This experimental prototype might be developed further or embedded in order to add text search and analysis into Hyphe.
- Time evolution of a corpus:
One of our dreams would be to allow longitudinal analysis of web corpora though time. To do that, we have so far to first build a corpus, then redefine and recrawl it from scratch at different times.
It would be nice to include the concept of the time evolution of a web corpus in Hyphe. The future complete refactoring of the memory structure (see below) might be the good occasion to address this idea.
Refactoring we have in mind
Hyphe already has a long story of development. Almost 5 years have passed since the very first idea. So part of the software's architecture requires some cleaning.
- A new core API?
We are thinking about dropping the JSON-RPC protocol to move to REST for the core API.

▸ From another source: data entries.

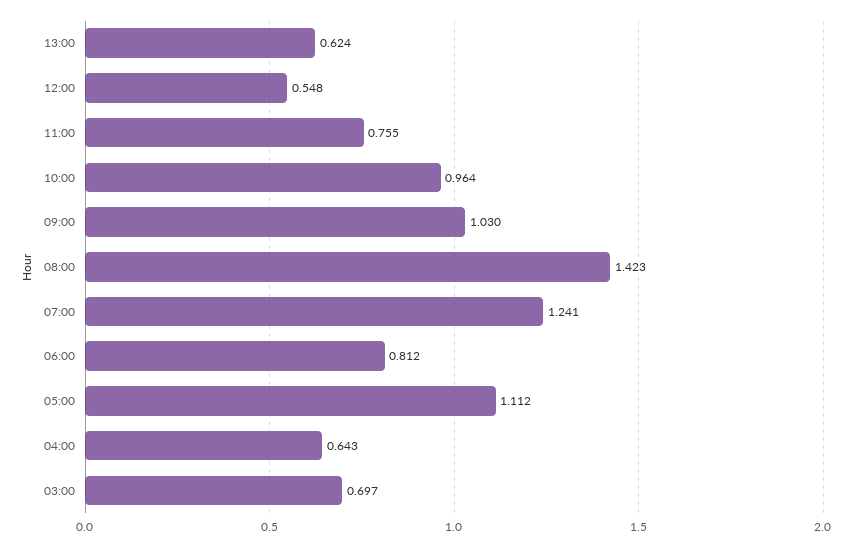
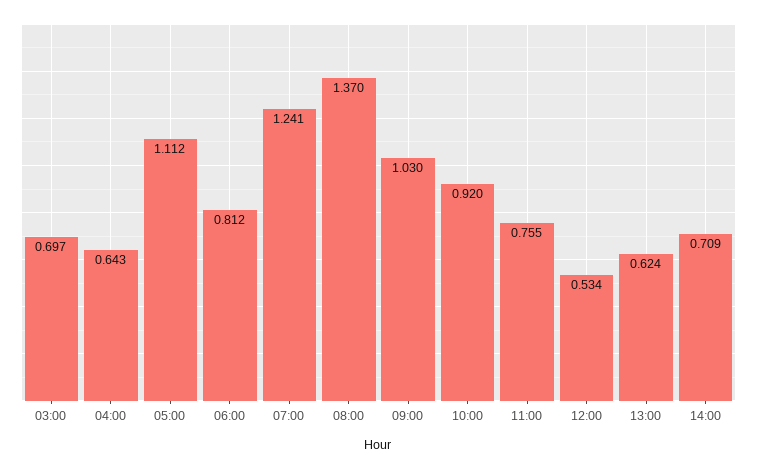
12:00: 0.548 -> 0.534
10:00: 0.964 -> 0.92
08:00: 1.423 -> 1.37
14:00: none -> 0.709

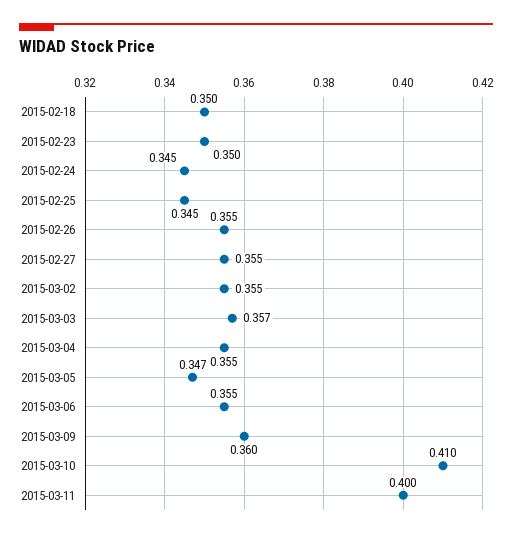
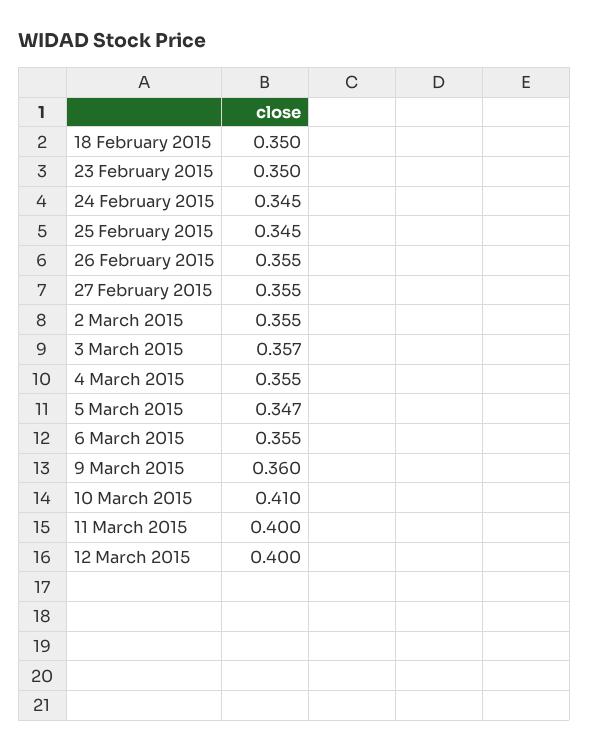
12 March 2015: none -> 0.4

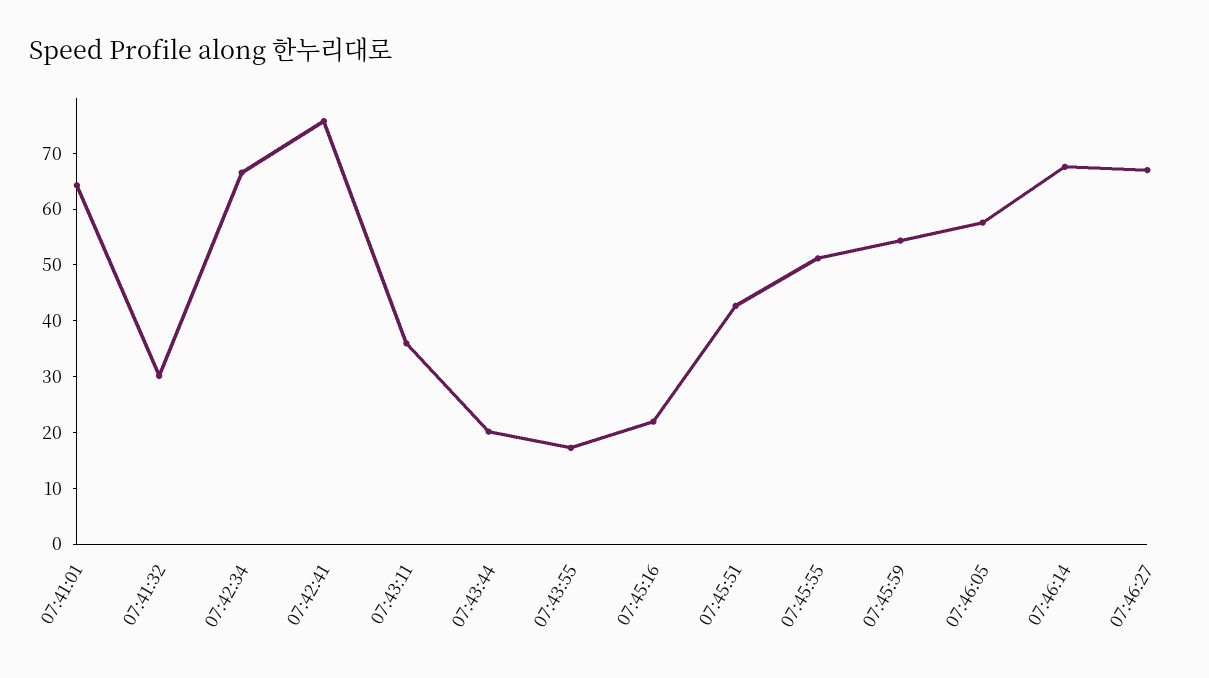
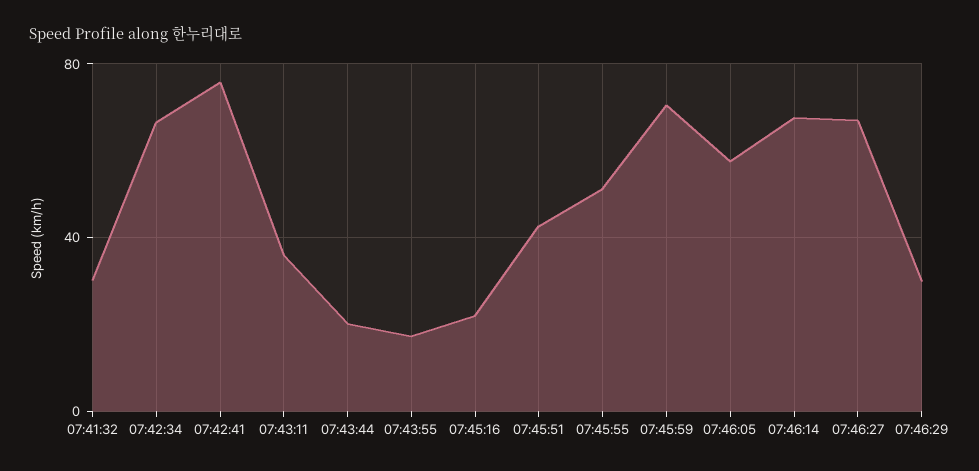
07:41:01: 64 -> none
07:45:59: 54 -> 70
07:46:29: none -> 30

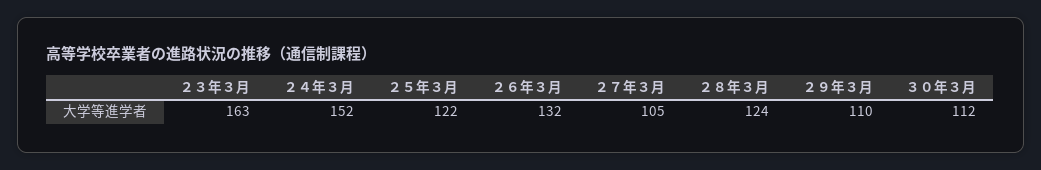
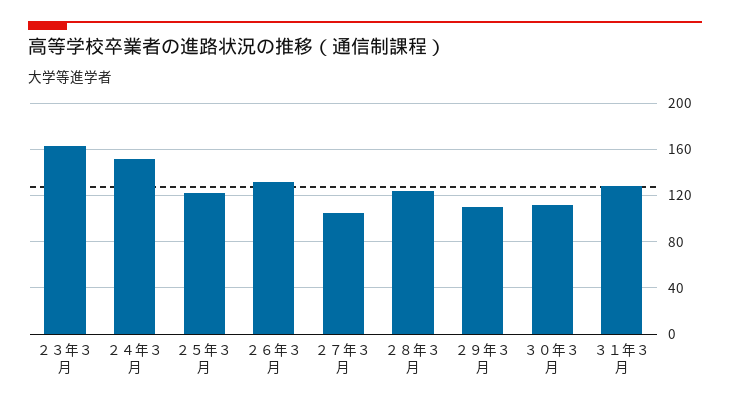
３１年３月: none -> 130

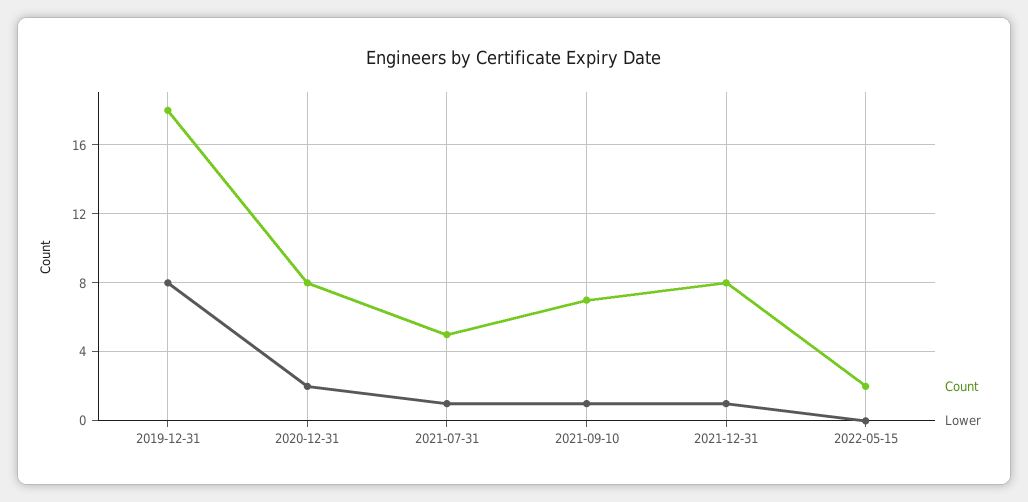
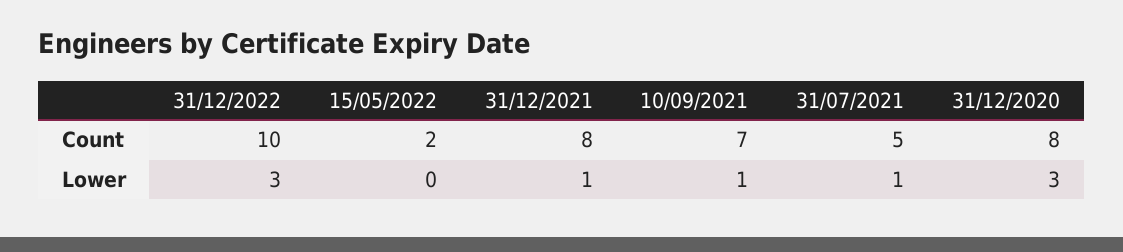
Count, 2019-12-31: 18 -> none
Lower, 2019-12-31: 8 -> none
Lower, 2020-12-31: 2 -> 3
Count, 31/12/2022: none -> 10
Lower, 31/12/2022: none -> 3

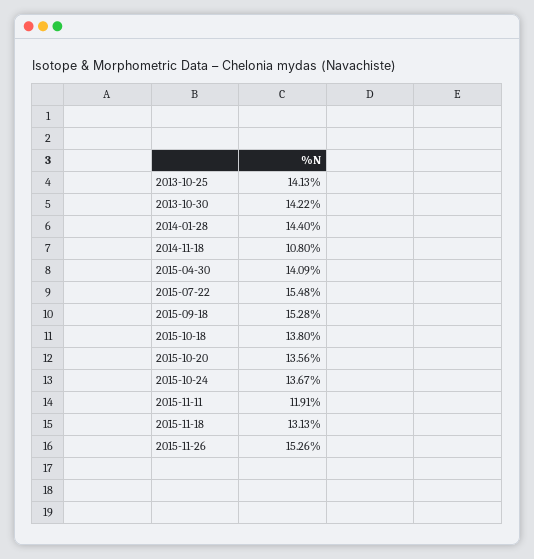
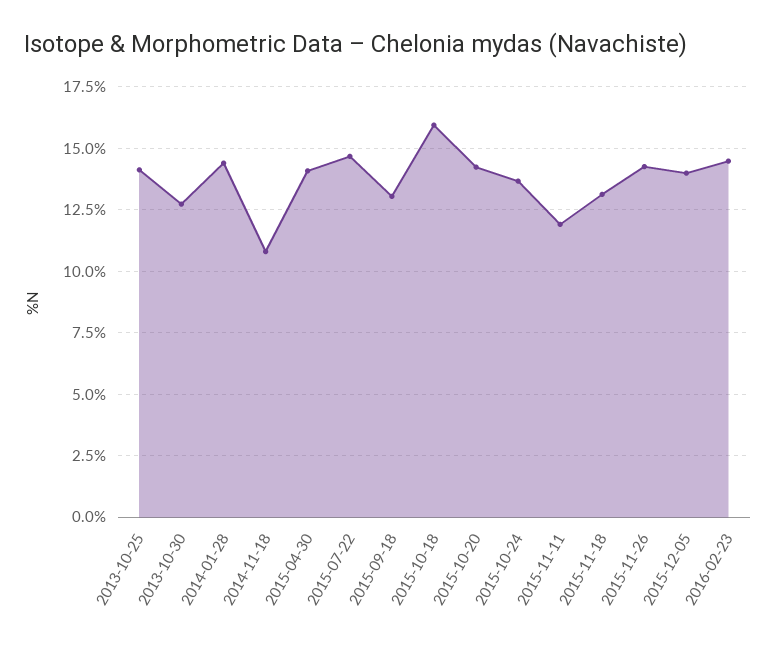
2013-10-30: 14.22 -> 12.75
2015-07-22: 15.48 -> 14.75
2015-09-18: 15.28 -> 13
2015-10-18: 13.8 -> 16
2015-10-20: 13.56 -> 14.25
2015-11-26: 15.26 -> 14.25
2015-12-05: none -> 14
2016-02-23: none -> 14.5

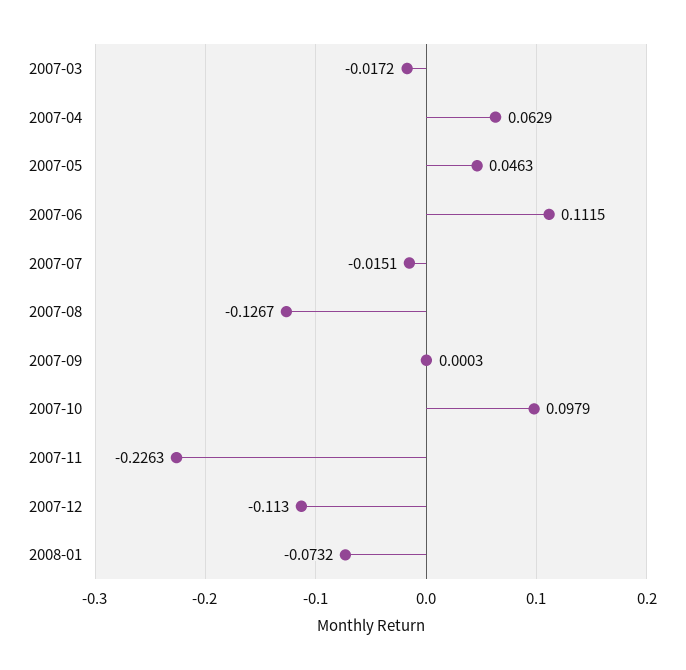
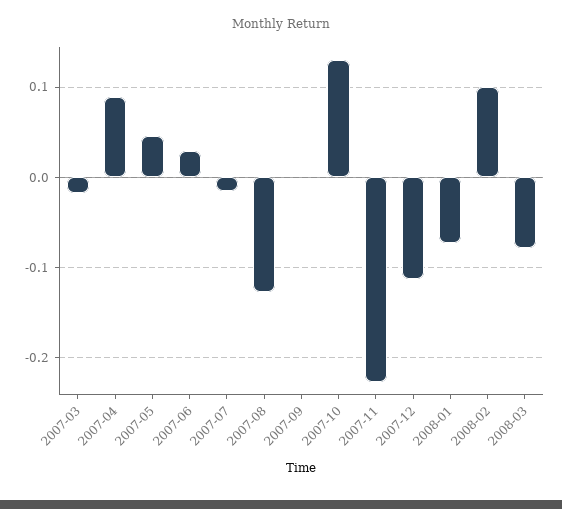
2007-04: 0.0629 -> 0.09
2007-06: 0.1115 -> 0.03
2007-10: 0.0979 -> 0.13
2008-02: none -> 0.1
2008-03: none -> -0.08

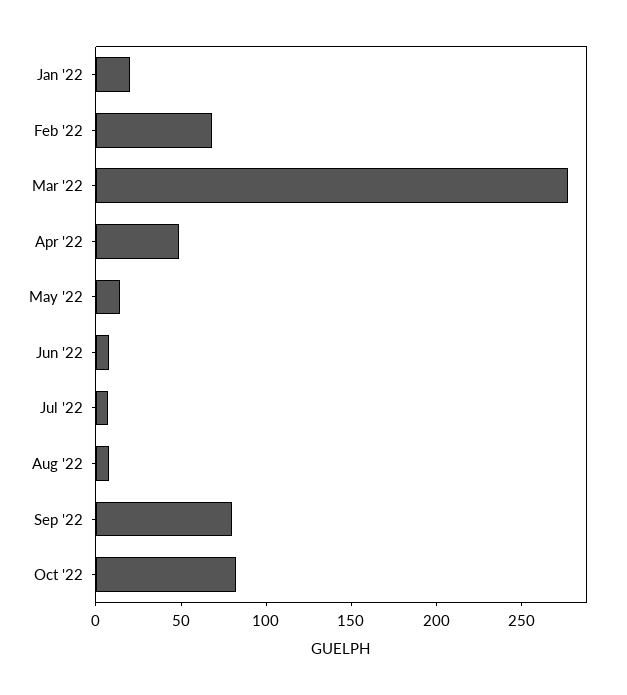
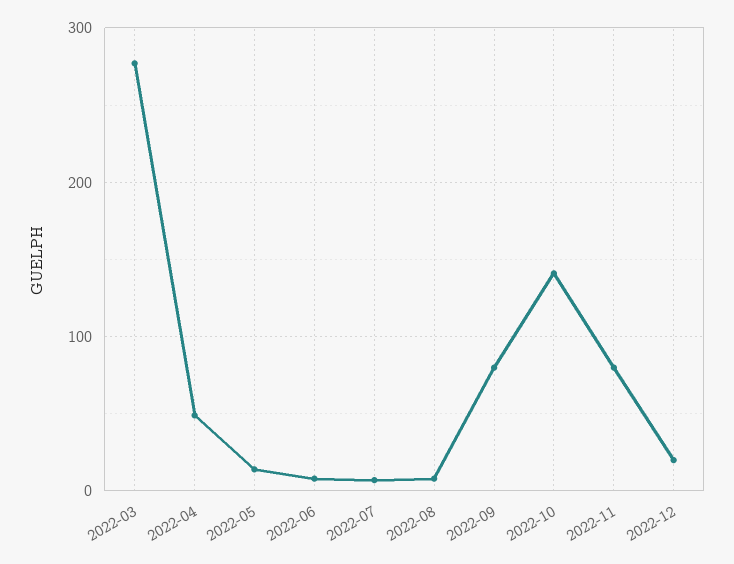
Jan '22: 20 -> none
Feb '22: 70 -> none
Oct '22: 80 -> 140
2022-11: none -> 80
2022-12: none -> 20

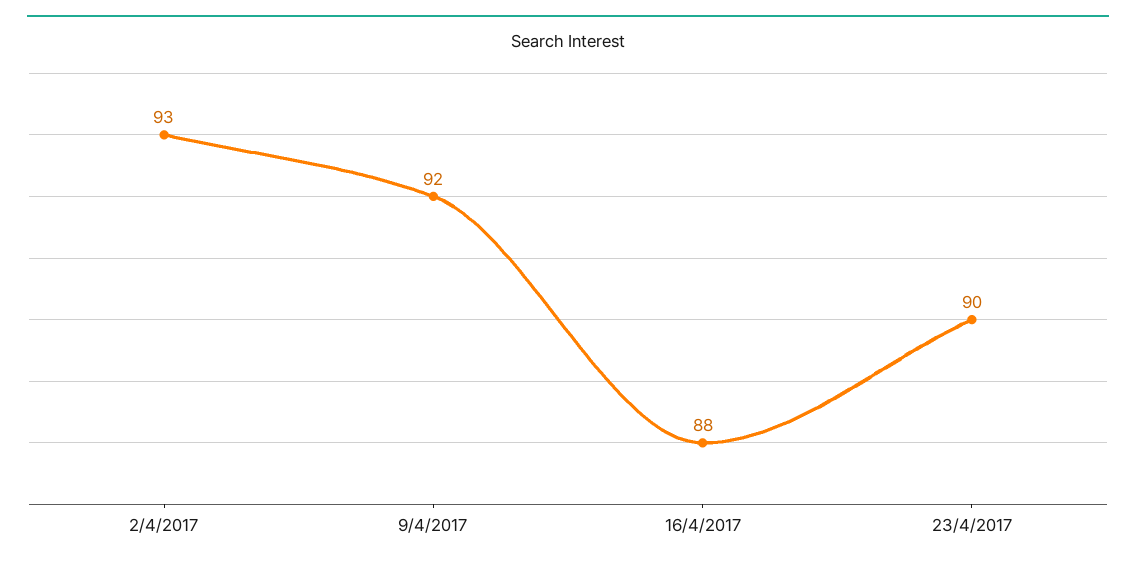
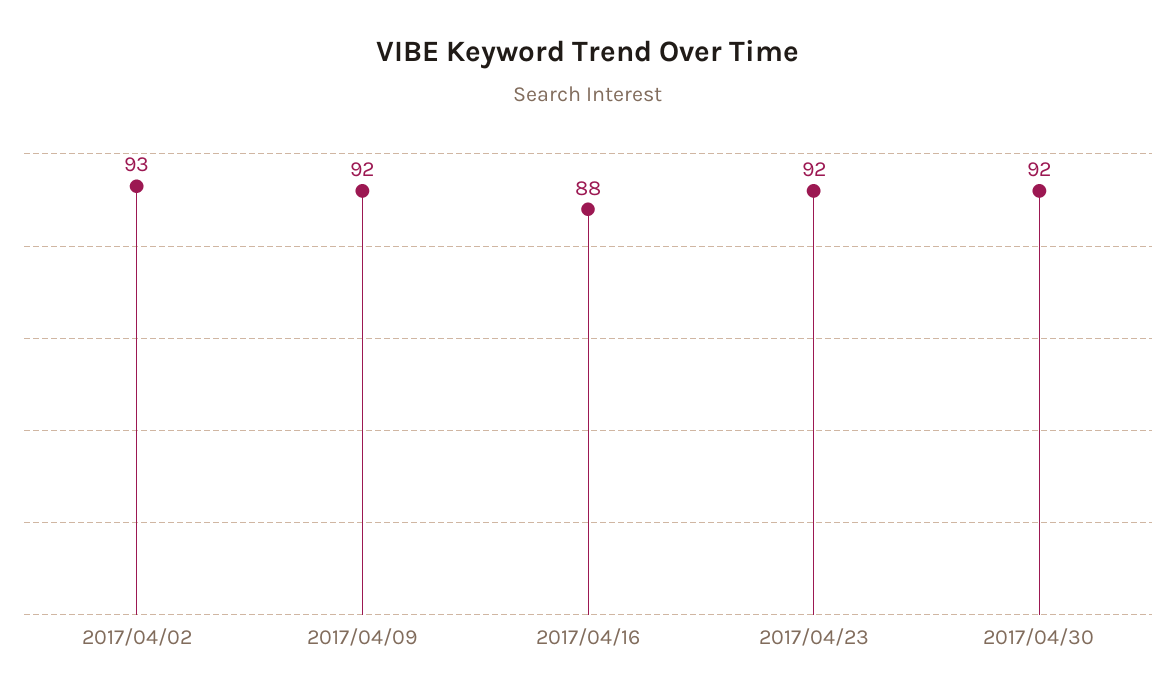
23/4/2017: 90 -> 92
2017/04/30: none -> 92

This work will also be the occasion to clean, refactor and rethink the whole API design.
- A new crawler?
Hyphe currently relies on Scrapy for its crawling part. It works quite well but we are experiencing problematic limitations in terms of packaging, especially with ScrapyD, for which we had to build homemade Debian & CentOS packages.
For a better maintainability, we are thinking about switching to our own crawler, still in active development: sandcrawler.
- A new memory structure?
An important technology challenge to overpass by Hyphe is the storage of a great deal of urls and links between them. On the advice of some web archives colleagues, we chose to build the memory structure on the grounds of Lucene, which is great for querying along prefixes.
We achieved a good performance with this but we also experiment some limitations in the case of some advanced uses, for instance when dealing with mainly nested webentities/
One big project we are considering would be to test other ways to store and query Hyphe's data, maybe some graph database engines with built-in Lucene index such as Neo4J might help us out?